Four water molecules (W1 to W4) are also identified to be associated with the Mn4CaO5 cluster. W1 and W2 are coordinated to Mn4, and W3 and W4 are linked to calcium. No water molecules were found to associate with Mn1, Mn2, and Mn3. All of the amino-acid residues coordinated to the Mn4CaO5 cluster were identified and divided into two layers: (1) direct ligands to the cluster include D1-Glu 189, D1-Asp 170, D1-Glu 333, D1-Asp 342, CP43-Gllu 354, D1-His 332, D1-Ala 334; and (2) second coordination sphere including D1-Asp 61, D1-His 337 and CP43-Arg 357. Each of manganese has six ligands whereas the calcium has seven ligands.
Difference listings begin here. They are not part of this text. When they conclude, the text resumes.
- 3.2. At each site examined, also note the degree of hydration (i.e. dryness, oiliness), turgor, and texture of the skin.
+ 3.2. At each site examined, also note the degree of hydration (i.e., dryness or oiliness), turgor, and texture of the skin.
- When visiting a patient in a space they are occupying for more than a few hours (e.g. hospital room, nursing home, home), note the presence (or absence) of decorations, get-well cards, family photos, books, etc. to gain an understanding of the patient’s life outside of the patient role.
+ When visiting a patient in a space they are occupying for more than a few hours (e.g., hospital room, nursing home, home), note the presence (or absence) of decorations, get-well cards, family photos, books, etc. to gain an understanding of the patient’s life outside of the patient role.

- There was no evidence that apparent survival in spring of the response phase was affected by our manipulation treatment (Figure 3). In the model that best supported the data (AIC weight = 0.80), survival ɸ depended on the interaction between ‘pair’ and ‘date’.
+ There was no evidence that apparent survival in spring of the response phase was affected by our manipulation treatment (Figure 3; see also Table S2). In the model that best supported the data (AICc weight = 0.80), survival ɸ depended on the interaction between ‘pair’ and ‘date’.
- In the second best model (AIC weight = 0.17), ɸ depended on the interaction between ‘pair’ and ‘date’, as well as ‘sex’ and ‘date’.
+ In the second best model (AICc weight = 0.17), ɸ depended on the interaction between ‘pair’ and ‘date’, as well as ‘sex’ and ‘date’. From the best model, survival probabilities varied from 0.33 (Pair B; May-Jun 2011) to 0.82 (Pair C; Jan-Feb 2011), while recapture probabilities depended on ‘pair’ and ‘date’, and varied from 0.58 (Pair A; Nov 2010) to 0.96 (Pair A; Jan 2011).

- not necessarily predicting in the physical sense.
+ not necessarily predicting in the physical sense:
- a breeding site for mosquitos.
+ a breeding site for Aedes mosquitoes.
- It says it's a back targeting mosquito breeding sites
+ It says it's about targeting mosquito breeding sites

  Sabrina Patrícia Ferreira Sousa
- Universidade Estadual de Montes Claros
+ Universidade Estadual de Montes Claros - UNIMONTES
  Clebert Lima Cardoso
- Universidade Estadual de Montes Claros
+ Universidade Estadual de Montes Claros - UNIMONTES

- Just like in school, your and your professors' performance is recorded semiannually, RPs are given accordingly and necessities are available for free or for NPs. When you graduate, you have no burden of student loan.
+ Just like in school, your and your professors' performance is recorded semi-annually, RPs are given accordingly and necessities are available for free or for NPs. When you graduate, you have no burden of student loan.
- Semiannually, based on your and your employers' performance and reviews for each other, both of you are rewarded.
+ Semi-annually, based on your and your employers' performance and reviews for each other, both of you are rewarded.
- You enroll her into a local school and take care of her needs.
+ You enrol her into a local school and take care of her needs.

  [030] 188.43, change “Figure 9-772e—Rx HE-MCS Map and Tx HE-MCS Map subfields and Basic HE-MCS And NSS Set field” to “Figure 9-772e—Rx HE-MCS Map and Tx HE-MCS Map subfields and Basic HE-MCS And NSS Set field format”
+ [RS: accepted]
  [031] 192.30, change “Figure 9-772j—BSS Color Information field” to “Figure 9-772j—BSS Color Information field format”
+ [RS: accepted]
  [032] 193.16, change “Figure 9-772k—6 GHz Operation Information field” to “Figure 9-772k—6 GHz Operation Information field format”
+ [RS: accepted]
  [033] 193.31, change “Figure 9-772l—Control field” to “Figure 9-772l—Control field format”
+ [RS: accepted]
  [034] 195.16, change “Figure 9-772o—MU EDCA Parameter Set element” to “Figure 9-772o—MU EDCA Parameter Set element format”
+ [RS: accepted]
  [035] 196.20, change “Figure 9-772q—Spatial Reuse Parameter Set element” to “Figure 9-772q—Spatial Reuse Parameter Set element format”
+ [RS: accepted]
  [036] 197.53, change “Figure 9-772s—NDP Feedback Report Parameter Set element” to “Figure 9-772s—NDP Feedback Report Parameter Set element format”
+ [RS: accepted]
These pattern and geometric positions of the metal atoms may have important function for the mechanisms of water splitting and O-O bond formation. The important finding of the new Mn4CaO5 structure is apparent longer distances between O5 and metal atoms suggest the corresponding bonds are weak. Therefore, O5 may have a lower negative charge that the normal oxygen atoms and is likely a hydroxide ion in the S1 state. As the W2 and W3 are within the hydrogen-bond distances to O5 and may be the substrate of water oxidation reaction.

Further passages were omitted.